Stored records
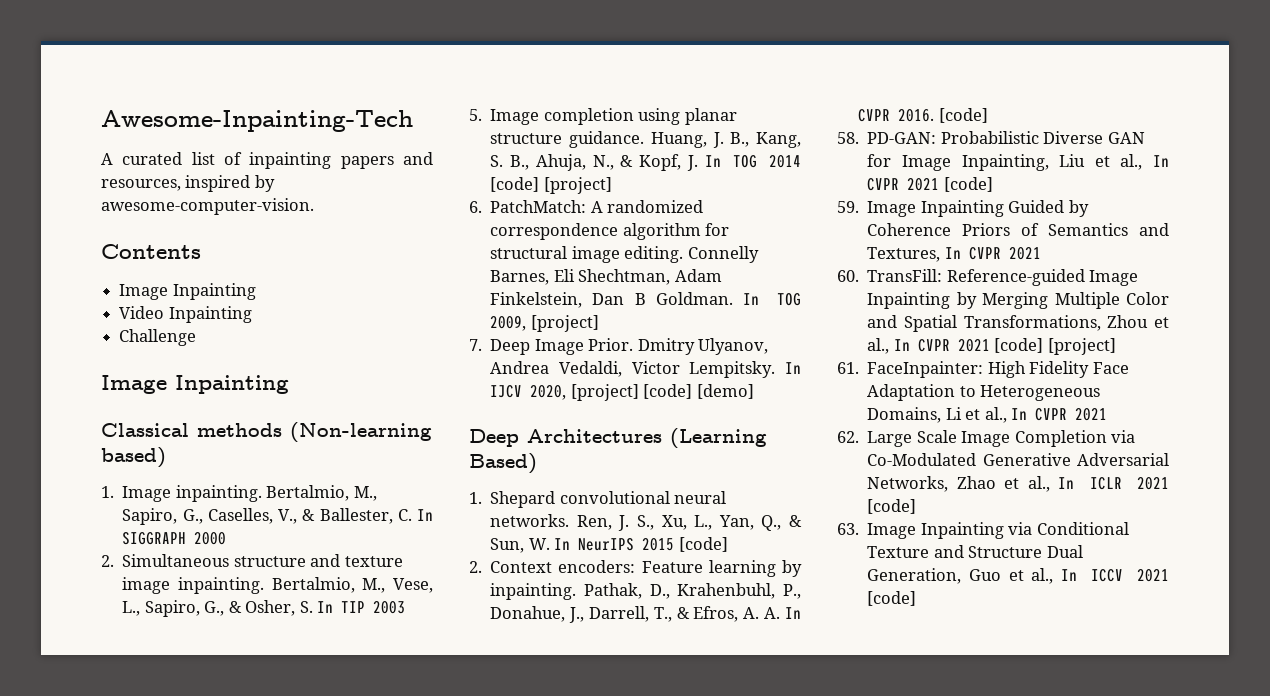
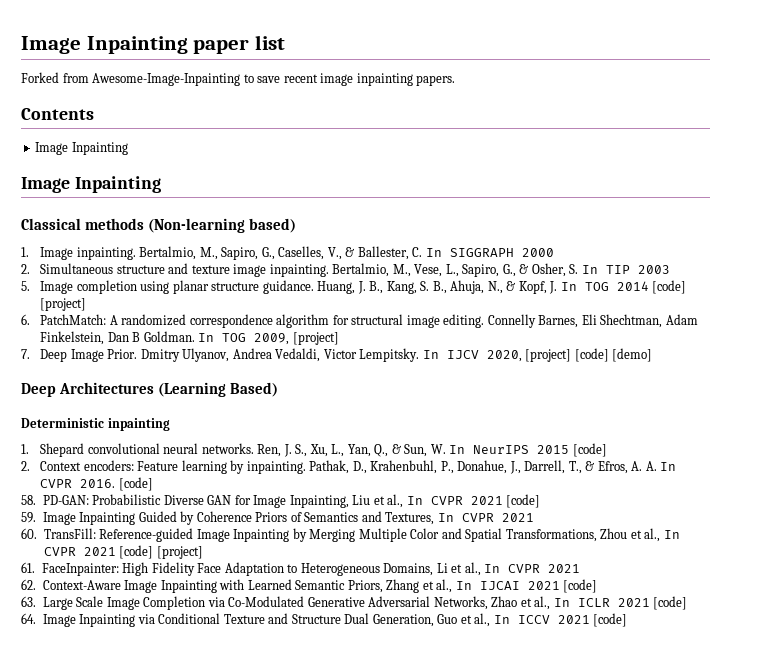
- Awesome-Inpainting-Tech
- A curated list of inpainting papers and resources, inspired by awesome-computer-vision.
+ Image Inpainting paper list
+ Forked from Awesome-Image-Inpainting to save recent image inpainting papers.
- Video Inpainting
- Challenge
+ Deterministic inpainting
- 62. Large Scale Image Completion via Co-Modulated Generative Adversarial Networks, Zhao et al., In ICLR 2021 [code]
+ 62. Context-Aware Image Inpainting with Learned Semantic Priors, Zhang et al., In IJCAI 2021 [code]
+ 63. Large Scale Image Completion via Co-Modulated Generative Adversarial Networks, Zhao et al., In ICLR 2021 [code]
- 63. Image Inpainting via Conditional Texture and Structure Dual Generation, Guo et al., In ICCV 2021 [code]
+ 64. Image Inpainting via Conditional Texture and Structure Dual Generation, Guo et al., In ICCV 2021 [code]

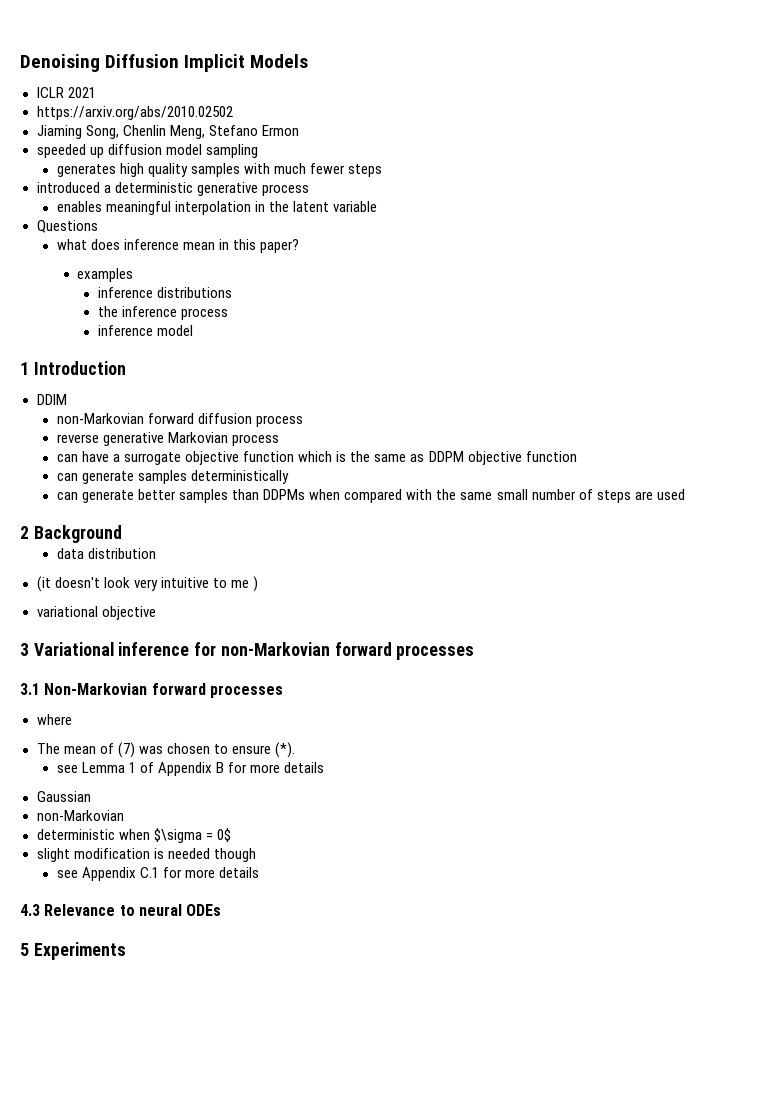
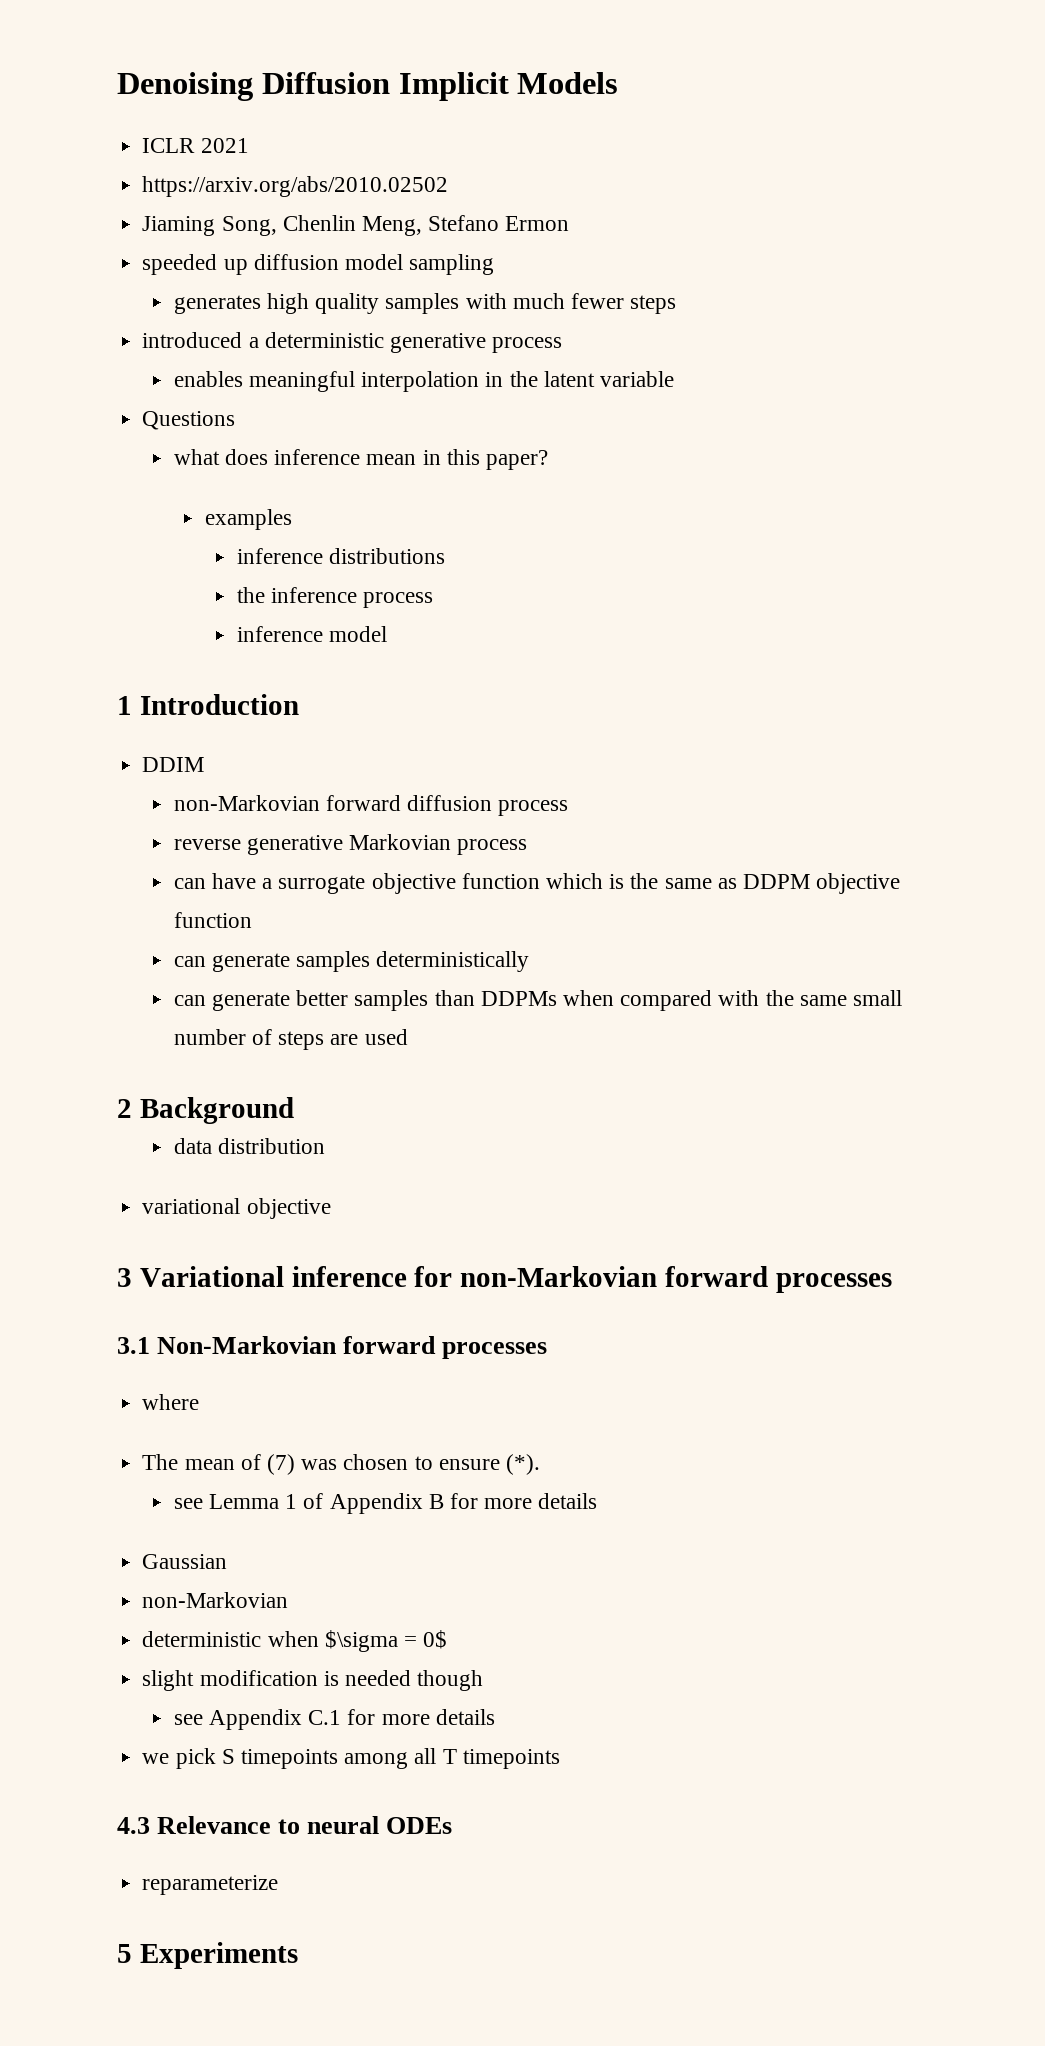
- (it doesn't look very intuitive to me )
+ we pick S timepoints among all T timepoints
+ reparameterize

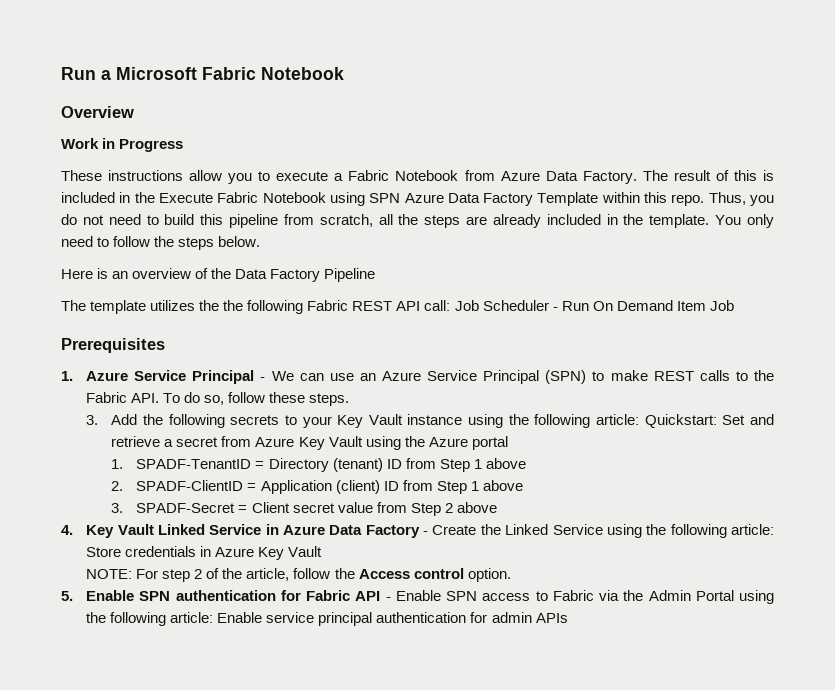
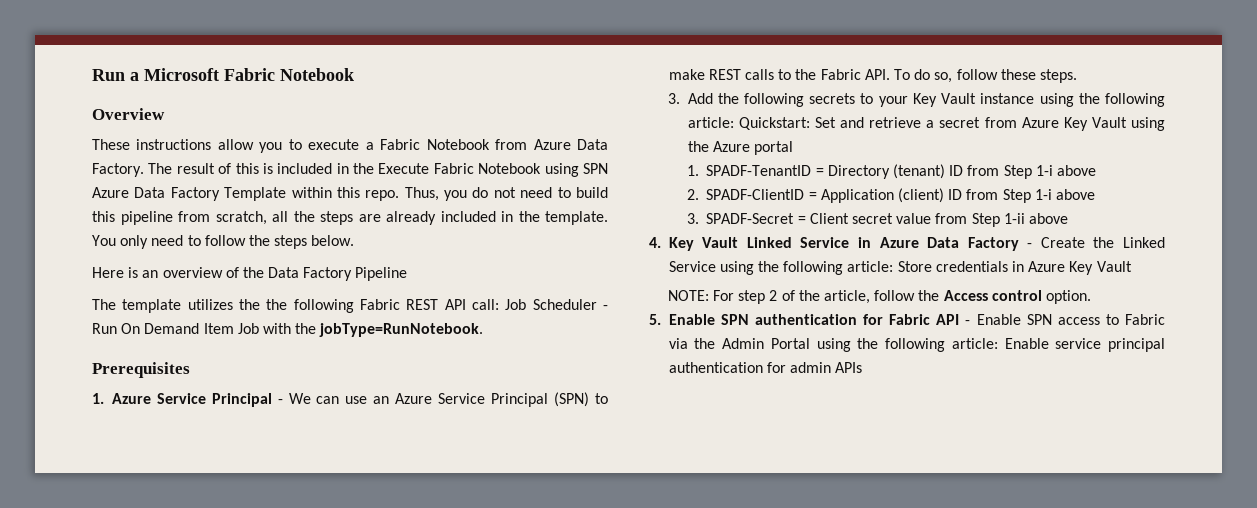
- Work in Progress
- The template utilizes the the following Fabric REST API call: Job Scheduler - Run On Demand Item Job
+ The template utilizes the the following Fabric REST API call: Job Scheduler - Run On Demand Item Job with the jobType=RunNotebook.
- 1. SPADF-TenantID = Directory (tenant) ID from Step 1 above
+ 1. SPADF-TenantID = Directory (tenant) ID from Step 1-i above
- 2. SPADF-ClientID = Application (client) ID from Step 1 above
+ 2. SPADF-ClientID = Application (client) ID from Step 1-i above
- 3. SPADF-Secret = Client secret value from Step 2 above
+ 3. SPADF-Secret = Client secret value from Step 1-ii above

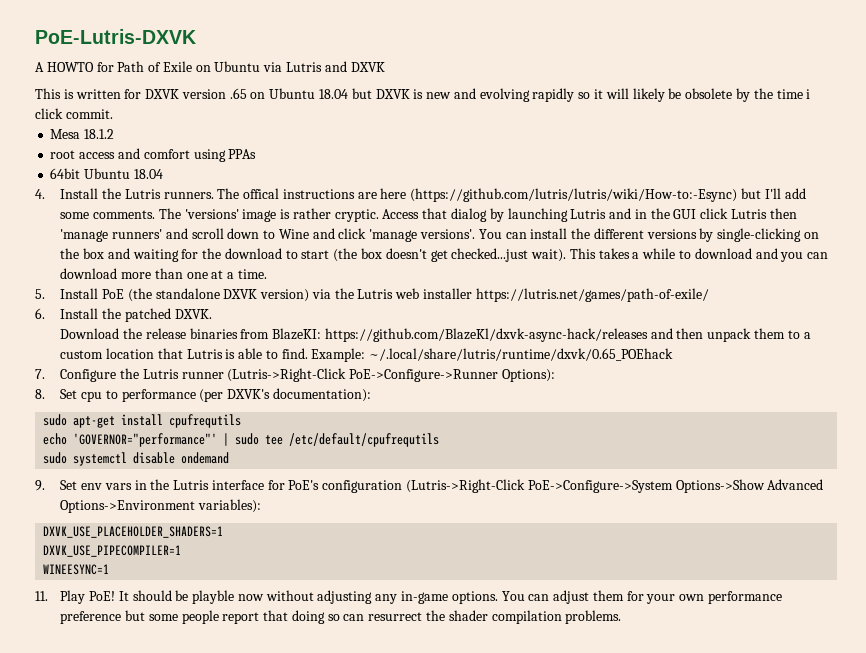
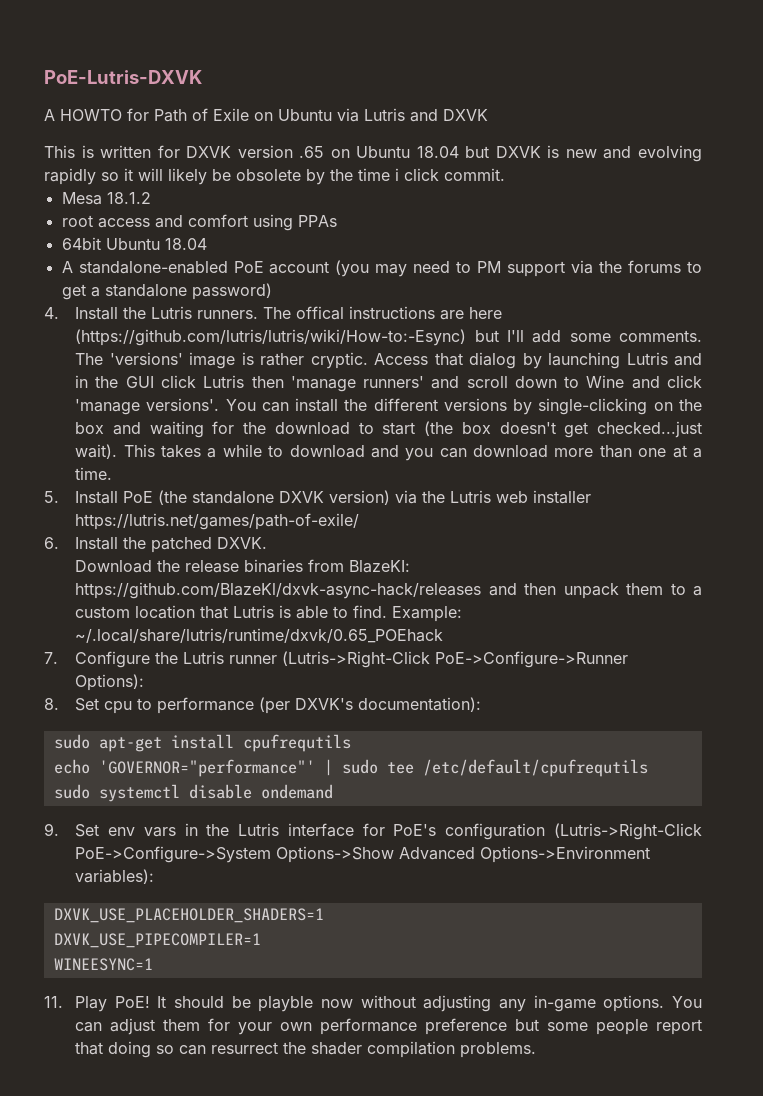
+ A standalone-enabled PoE account (you may need to PM support via the forums to get a standalone password)

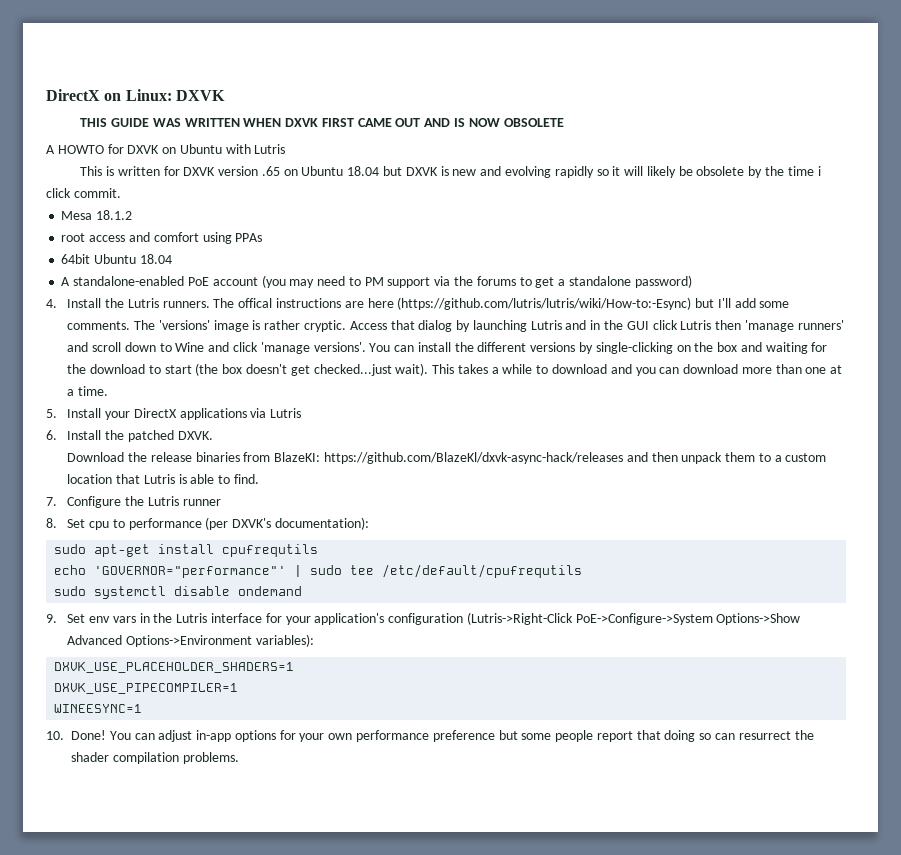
- PoE-Lutris-DXVK
+ DirectX on Linux: DXVK
+ THIS GUIDE WAS WRITTEN WHEN DXVK FIRST CAME OUT AND IS NOW OBSOLETE
- A HOWTO for Path of Exile on Ubuntu via Lutris and DXVK
+ A HOWTO for DXVK on Ubuntu with Lutris
- 5. Install PoE (the standalone DXVK version) via the Lutris web installer https://lutris.net/games/path-of-exile/
+ 5. Install your DirectX applications via Lutris
- Example: ~/.local/share/lutris/runtime/dxvk/0.65_POEhack
- 7. Configure the Lutris runner (Lutris->Right-Click PoE->Configure->Runner Options):
+ 7. Configure the Lutris runner
- 9. Set env vars in the Lutris interface for PoE's configuration (Lutris->Right-Click PoE->Configure->System Options->Show Advanced Options->Environment variables):
+ 9. Set env vars in the Lutris interface for your application's configuration (Lutris->Right-Click PoE->Configure->System Options->Show Advanced Options->Environment variables):
- 11. Play PoE! It should be playble now without adjusting any in-game options.
+ 10. Done!
- You can adjust them for your own performance preference but some people report that doing so can resurrect the shader compilation problems.
+ You can adjust in-app options for your own performance preference but some people report that doing so can resurrect the shader compilation problems.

__What is needed__
Exact copy, pictures excluded: every line above from the one containing "- 63. Image" to the one containing "- 1. SPADF-TenantID", inclusive, and nothing more.

__Response for this exercise__
- 63. Image Inpainting via Conditional Texture and Structure Dual Generation, Guo et al., In ICCV 2021 [code]
+ 64. Image Inpainting via Conditional Texture and Structure Dual Generation, Guo et al., In ICCV 2021 [code]

- (it doesn't look very intuitive to me )
+ we pick S timepoints among all T timepoints
+ reparameterize

- Work in Progress
- The template utilizes the the following Fabric REST API call: Job Scheduler - Run On Demand Item Job
+ The template utilizes the the following Fabric REST API call: Job Scheduler - Run On Demand Item Job with the jobType=RunNotebook.
- 1. SPADF-TenantID = Directory (tenant) ID from Step 1 above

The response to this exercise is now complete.